So yesterday a full screen popover offered to take me from 10 to 11. But reading this article it seems that without TPM (TPM isn't supported by my system according to the security devices dialog) an update will open a can of whoop ass. Advice anyone? Inclined to do nada at least until Oct 2025 comes
I started shrinking the main partition on W10 PCs down to leave only a couple dozen GB of free space, then formatting all that leftover "blank canvas" to accept a fresh clean install of W11. Not an "upgrade" to the W10 that is already there, I leave that untouched. Dual booting the factory way is actually easier than ever.
With the arrival of W11 version 24H2 just a couple months ago, other than the intended progressive restriction against older hardware (which could very well now be relaxed to a more sensible degree according to the article), there appears to be further inadvertent un-necessary hardware dependencies other than TPM that didn't need to exist where backward-compatibility could have been maintained for business purposes but the ball was finally dropped in ways that never would have been possible in an earlier Microsoft with more thorough testing before release. When you think about it, concealing this trend might be the entire motivation for requiring a newer or higher-end CPU than W10 to begin with. But 24H2 is definitely more failure-prone in this regard than 23H2, and if nobody at HQ ever tried it on lesser hardware they might not know any better anyway. So you pretty much need to test for yourself how much the rug has been pulled out from under you so far, before you can even arrive at a mitigation strategy to allow the same decent hardware going forward.
People around the world were informed to begin with that if their PCs could run W7, they would be fine with W8, and then again with W10. W8 even booted way faster than W7, they put effort into it and it worked, there are some brilliant people still there, and it does show. But is W11 supposed to be so slow or challenging that it can't carry forward as good as it was, that you just give up now?
So even if you are confidently running W11 version 23H2, it could be a very good time to test out 24H2 to make sure it doesn't surprisingly raise it's ugly head and scream "fail" when you try to install it clean to a fresh partition.
In which case you'll know to migrate to W11 23H2 (while you still might be able to) instead of the latest 24H2, but at least "support" will last a bit longer than W10 then.
Careful with the 24H2 for another reason too, upon installation it will silently autoencrypt other drives it has access to during W11 installation, without warning, this is a first and it's a real booby-trap. If you are in an environment where there is a "Local Account" instead of a Microsoft account, there will be no cloud to obtain a decryption key from either, and you might as well reformat those drives and recover from backup quicker than reversing the mayhem.
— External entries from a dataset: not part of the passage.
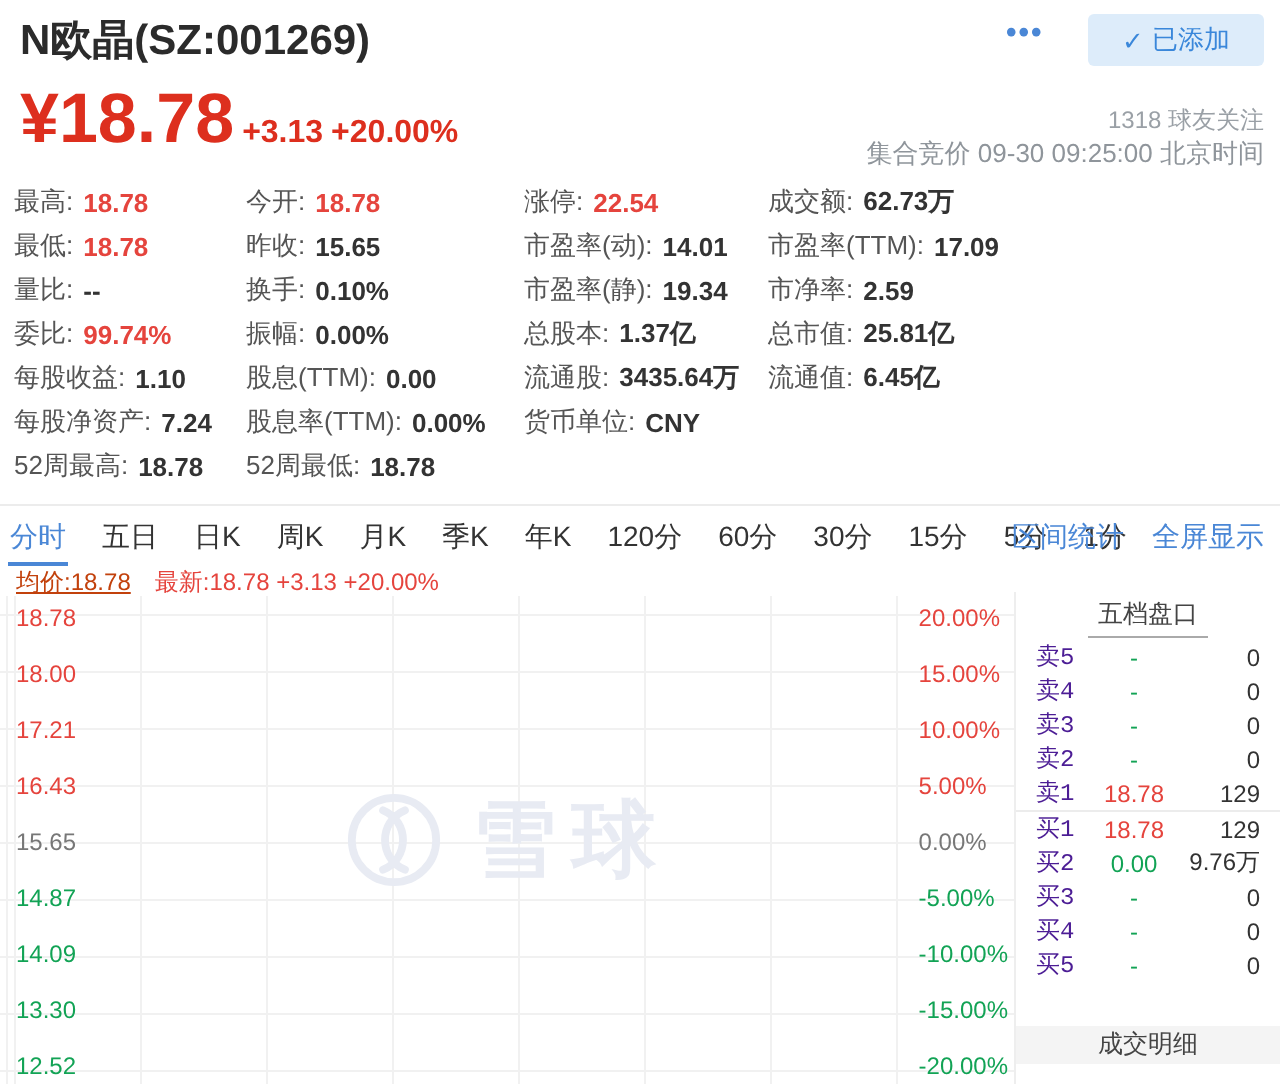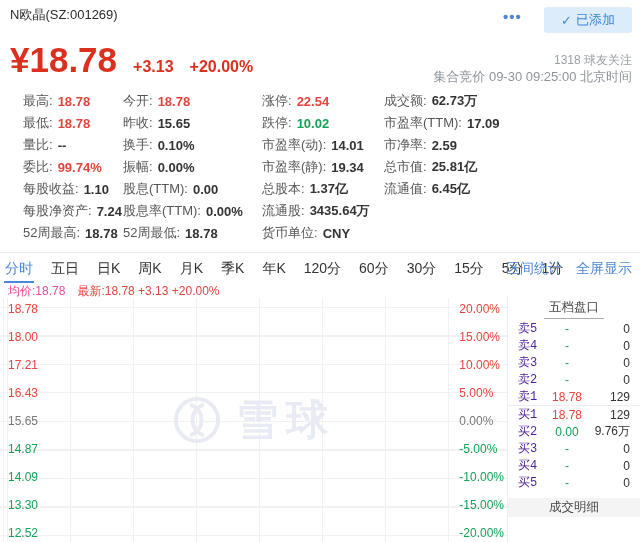--- a/index.html
+++ b/index.html
@@ -1,48 +1,48 @@
 <!DOCTYPE html>
 <html><head>
 <meta charset="utf-8">
 <style>
   html,body{margin:0;padding:0;background:#fff;}
   body{width:640px;height:542px;position:relative;overflow:hidden;
        font-family:"Liberation Sans","DejaVu Sans",sans-serif;color:#333;}
   
-  .title{position:absolute;left:10px;top:6px;font-size:13px;font-weight:400;color:#2b2b2b;}
+  .title{position:absolute;left:10px;top:6px;font-size:21px;font-weight:700;color:#2b2b2b;}
   .more-dots{position:absolute;left:503px;top:8px;color:#4a87d6;font-size:15px;font-weight:bold;letter-spacing:1px;cursor:pointer;}
   .added-btn{position:absolute;right:8px;top:7px;width:88px;height:26px;background:#ddecfa;color:#3a87da;
              font-size:13px;border:none;border-radius:3px;display:flex;align-items:center;justify-content:center;gap:4px;cursor:pointer;}
-  .price-row{position:absolute;left:10px;top:40px;display:flex;align-items:baseline;gap:16px;}
+  .price-row{position:absolute;left:10px;top:40px;display:flex;align-items:baseline;gap:4px;}
   .big-price{font-size:35px;font-weight:bold;color:#dd2f1e;}
   .chg{font-size:16px;font-weight:600;color:#dd2f1e;}
   .followers{position:absolute;right:8px;top:52px;font-size:12px;color:#9aa0a6;}
   .session{position:absolute;right:8px;top:68px;font-size:13px;color:#8f959b;}
   
   .stat-col{position:absolute;top:90px;}
-  .stat-col.c1{left:7px;margin-left:16px;}  .stat-col.c2{left:123px;} .stat-col.c3{left:262px;} .stat-col.c4{left:384px;}
+  .stat-col.c1{left:7px;}  .stat-col.c2{left:123px;} .stat-col.c3{left:262px;} .stat-col.c4{left:384px;}
   .stat-row{height:22px;display:flex;align-items:center;font-size:13px;white-space:nowrap;}
   .stat-row .lbl{color:#555;margin-right:5px;}
   .stat-row .val{font-weight:bold;}
   [data-c="red"]{color:#e5443d;}
   [data-c="green"]{color:#12a355;}
   [data-c="dark"]{color:#333;}
   [data-c="gray"]{color:#777;}
   
   .tabbar{position:absolute;top:252px;left:0;right:0;height:30px;border-top:1px solid #ececec;
           display:flex;align-items:stretch;}
   .tabs{display:flex;padding-left:4px;gap:16px;}
   .tab{font-size:14px;color:#333;padding:7px 1px 4px 1px;cursor:pointer;border-bottom:2px solid transparent;}
   .tab[data-active="true"]{color:#4a87d6;border-bottom-color:#4a87d6;}
   .right-links{position:absolute;right:8px;top:7px;display:flex;gap:14px;}
   .right-links span{font-size:14px;color:#4a87d6;cursor:pointer;}
   
   .legend{position:absolute;top:283px;left:8px;font-size:12px;display:flex;gap:12px;}
-  .legend .avg{color:#ec4899;}
+  .legend .avg{color:#c2410c;text-decoration:underline;}
   .legend .latest{color:#e5443d;}
   
   .plot{position:absolute;top:298px;left:0;right:132px;bottom:0;
         background-image:
           repeating-linear-gradient(to right,#f1f1f1 0,#f1f1f1 1px,transparent 1px,transparent 63px),
           repeating-linear-gradient(to bottom,#f1f1f1 0,#f1f1f1 1px,transparent 1px,transparent 28.5px);
         background-position:7px 0,0 9px;}
   .yaxis{position:absolute;top:4px;bottom:2px;display:flex;flex-direction:column;justify-content:space-between;}
   .yaxis.left{left:8px;align-items:flex-start;}
   .yaxis.right{right:4px;align-items:flex-start;}
@@ -53,21 +53,21 @@
   
   .panel{position:absolute;top:296px;right:0;width:132px;bottom:0;background:#fff;border-left:1px solid:#eee;border-left:1px solid #eee;}
   .panel-header{height:22px;text-align:center;font-size:12.5px;color:#444;}
   .panel-header span{display:inline-block;padding:3px 5px 2px 5px;border-bottom:1px solid #aaa;cursor:pointer;}
   .ob-rows{margin-top:2px;}
   .ob-row{height:17px;display:flex;align-items:center;font-size:12px;}
   .ob-row .l{width:32px;padding-left:10px;color:#4c1d95;font-family:Liberation Mono, monospace;}
   .ob-row .p{flex:1;text-align:center;}
   .ob-row .v{width:46px;text-align:right;padding-right:10px;color:#333;}
   .ob-rows div:nth-of-type(5){border-bottom:1px solid #ececec;}
-  .panel-footer{margin-top:7px;height:19px;line-height:19px;background:#f4f4f4;text-align:center;
+  .panel-footer{margin-top:22px;height:19px;line-height:19px;background:#f4f4f4;text-align:center;
                 font-size:12.5px;color:#444;cursor:pointer;}
 </style>
 </head>
 <body>
 
 <div class="title">N欧晶(SZ:001269)</div>
 <div class="more-dots">•••</div>
 <button class="added-btn">
   <span>✓</span>
   <span>已添加</span>
@@ -141,24 +141,20 @@
     <div class="stat-row">
       <span class="lbl">52周最低:</span>
       <span class="val" data-c="dark">18.78</span>
     </div>
   </div>
 <div class="stat-col c3">
 
 <div class="stat-row">
       <span class="lbl">涨停:</span>
       <span class="val" data-c="red">22.54</span>
-    </div>
-    <div class="stat-row">
-      <span class="lbl">跌停:</span>
-      <span class="val" data-c="green">10.02</span>
     </div>
     <div class="stat-row">
       <span class="lbl">市盈率(动):</span>
       <span class="val" data-c="dark">14.01</span>
     </div>
     <div class="stat-row">
       <span class="lbl">市盈率(静):</span>
       <span class="val" data-c="dark">19.34</span>
     </div>
     <div class="stat-row">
This must be carefully inhibited in many cases which takes a "remote" registry edit PreventDeviceEncryption to be accomplished before the first boot of your freshly written W11 24H2 fileset to its newly formatted volume.
Also for the "belt & suspenders" approach if shrinking an existing partition to add a second partition for W11, you can also hide the existing NTFS partition from the new W11 by changing its partition Type ID and/or attributes beforehand using the command prompt from the W11 Setup USB. After OOBE then you can disable bitlocker without CLI, but you already had to use CLI for your data to be barely safe to begin with and you still need admin CLI to unhide the previous volume once it's safe under 24H2 to do so :\
Alternatively, if you are not already encrypting your existing NTFS partition you could intentionally do it in advance and make sure you have the decryption key in your possession before installing W11 :\
Every time it's getting more fiddly than before and pretty soon Linux is going to need less CLI action from average small business users and the geeks they trust.
Sheesh what a bunch of footguns await. Appreciate the heads up on partition encryption because yep, I'm in a local account environment. The entire upgrade feels far to risky at this point so I'll probably forgo it at least for a year or more like until I'm forced to upgrade.